> BRIEF:
Every line of the listing that contains the word "bionote" is to be copied out.

> PROVIDED RECORDS:

====

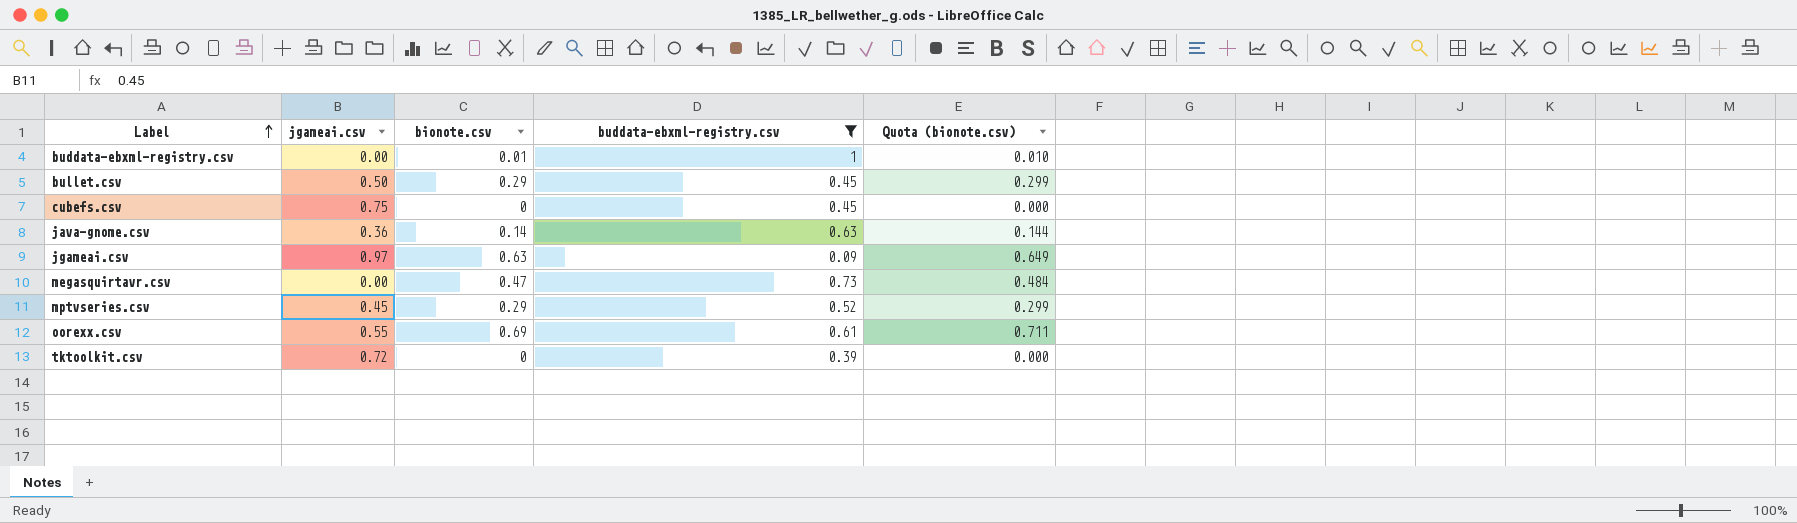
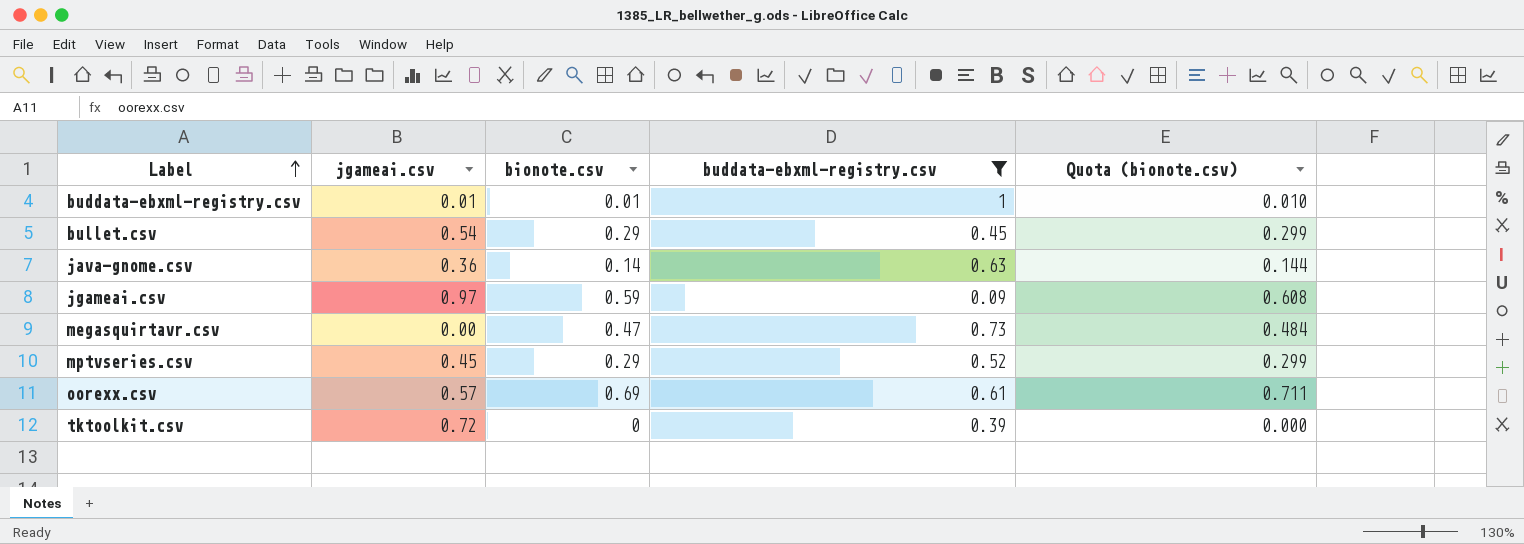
row cubefs.csv: 0.75 | 0 | 0.45 | 0.000 -> none
buddata-ebxml-registry.csv | jgameai.csv: 0.00 -> 0.01
bullet.csv | jgameai.csv: 0.50 -> 0.54
jgameai.csv | bionote.csv: 0.63 -> 0.59
jgameai.csv | Quota (bionote.csv): 0.649 -> 0.608
oorexx.csv | jgameai.csv: 0.55 -> 0.57

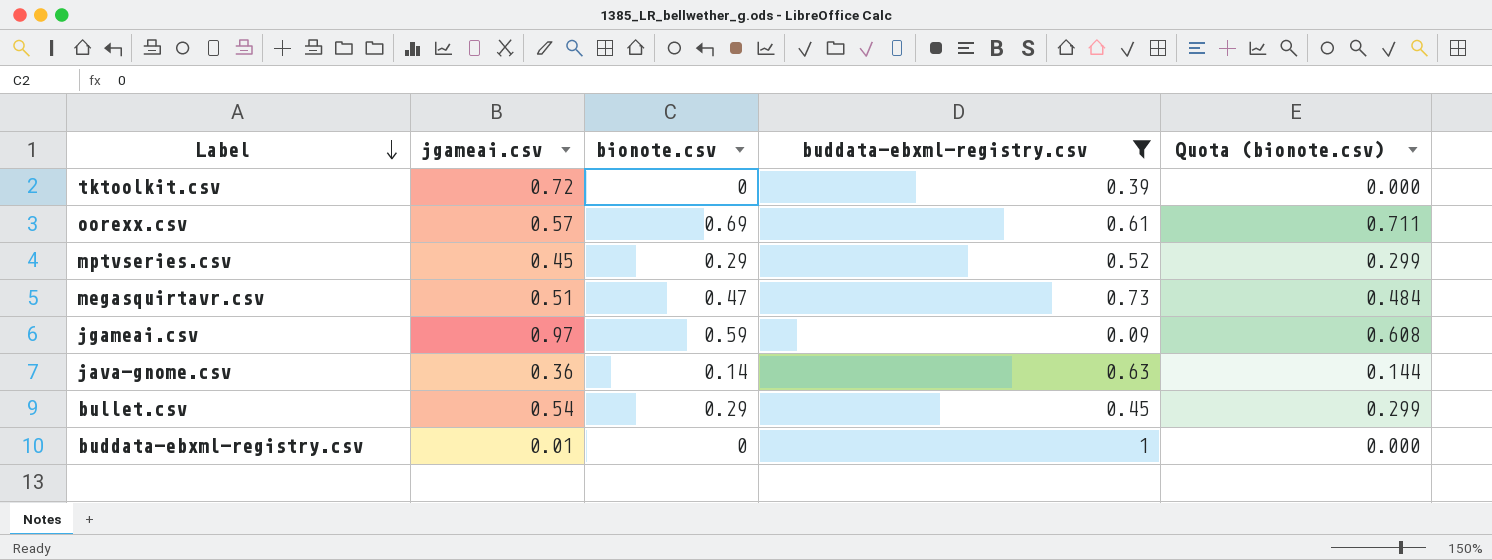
row order: Label ascending -> Label descending
megasquirtavr.csv | jgameai.csv: 0.00 -> 0.51
buddata-ebxml-registry.csv | bionote.csv: 0.01 -> 0
buddata-ebxml-registry.csv | Quota (bionote.csv): 0.010 -> 0.000

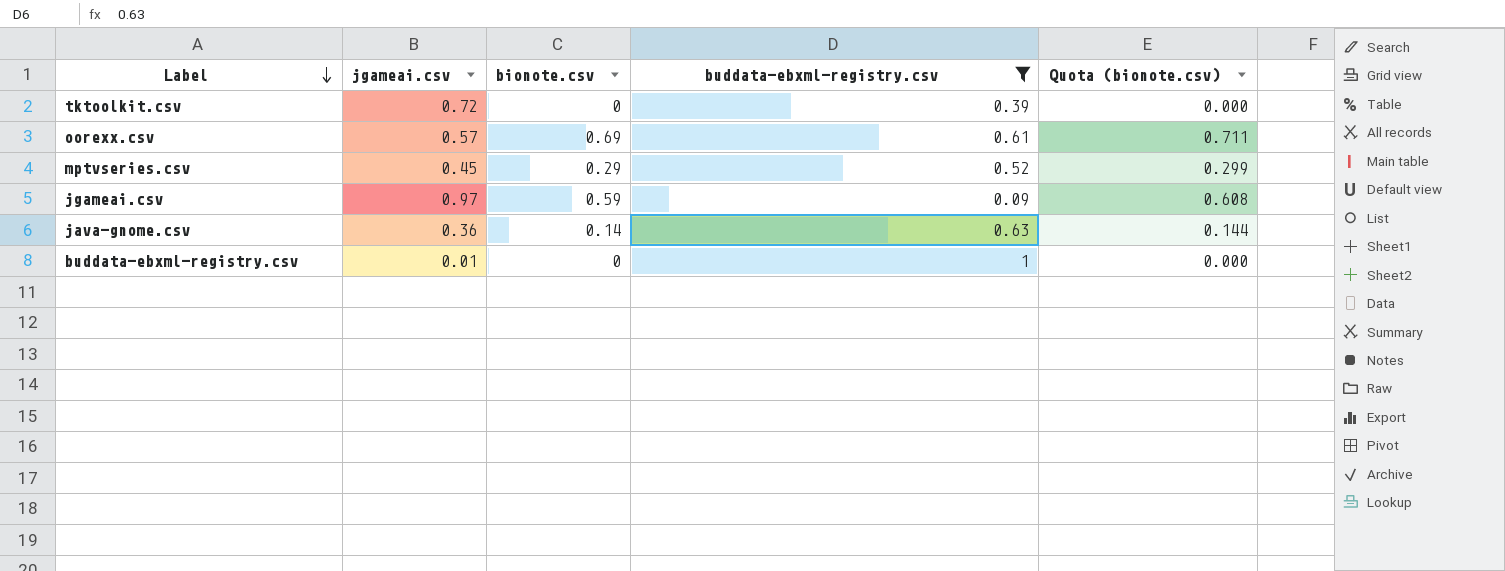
row megasquirtavr.csv: 0.51 | 0.47 | 0.73 | 0.484 -> none
row bullet.csv: 0.54 | 0.29 | 0.45 | 0.299 -> none

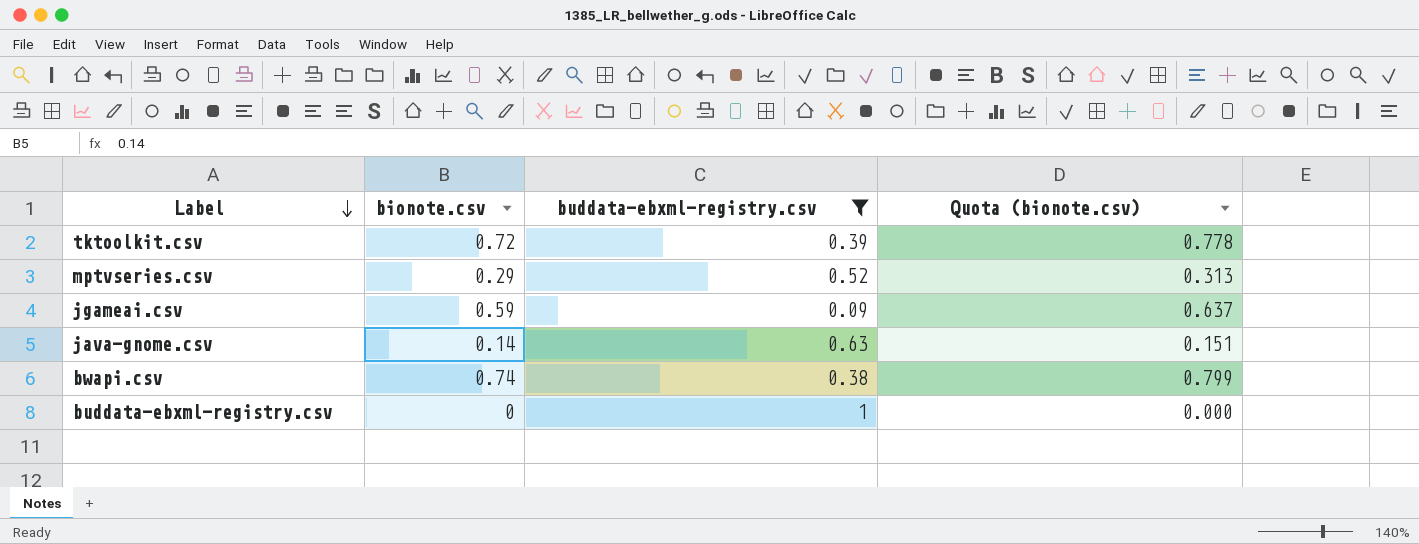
column jgameai.csv | position: 2 -> none
column Quota (bionote.csv) | formula: [bionote.csv] * 1.03 -> [bionote.csv] * 1.08
row oorexx.csv: 0.57 | 0.69 | 0.61 | 0.711 -> none
tktoolkit.csv | bionote.csv: 0 -> 0.72
row bwapi.csv: none -> 0.74 | 0.38 | 0.799

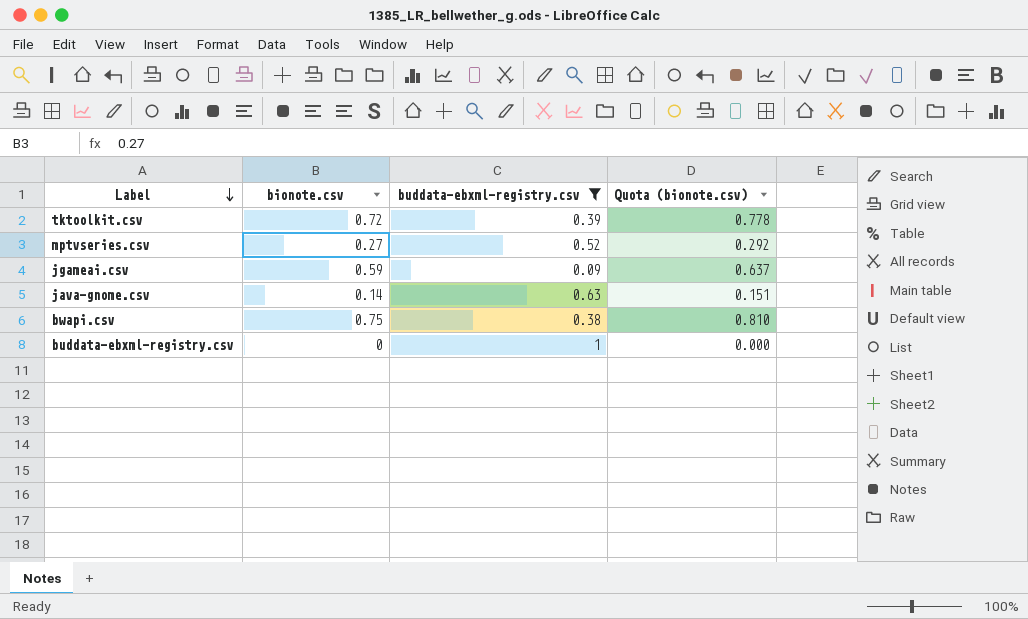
mptvseries.csv | bionote.csv: 0.29 -> 0.27
mptvseries.csv | Quota (bionote.csv): 0.313 -> 0.292
bwapi.csv | bionote.csv: 0.74 -> 0.75
bwapi.csv | Quota (bionote.csv): 0.799 -> 0.810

====

> WRITTEN RESPONSE:
jgameai.csv | bionote.csv: 0.63 -> 0.59
jgameai.csv | Quota (bionote.csv): 0.649 -> 0.608
buddata-ebxml-registry.csv | bionote.csv: 0.01 -> 0
buddata-ebxml-registry.csv | Quota (bionote.csv): 0.010 -> 0.000
column Quota (bionote.csv) | formula: [bionote.csv] * 1.03 -> [bionote.csv] * 1.08
tktoolkit.csv | bionote.csv: 0 -> 0.72
mptvseries.csv | bionote.csv: 0.29 -> 0.27
mptvseries.csv | Quota (bionote.csv): 0.313 -> 0.292
bwapi.csv | bionote.csv: 0.74 -> 0.75
bwapi.csv | Quota (bionote.csv): 0.799 -> 0.810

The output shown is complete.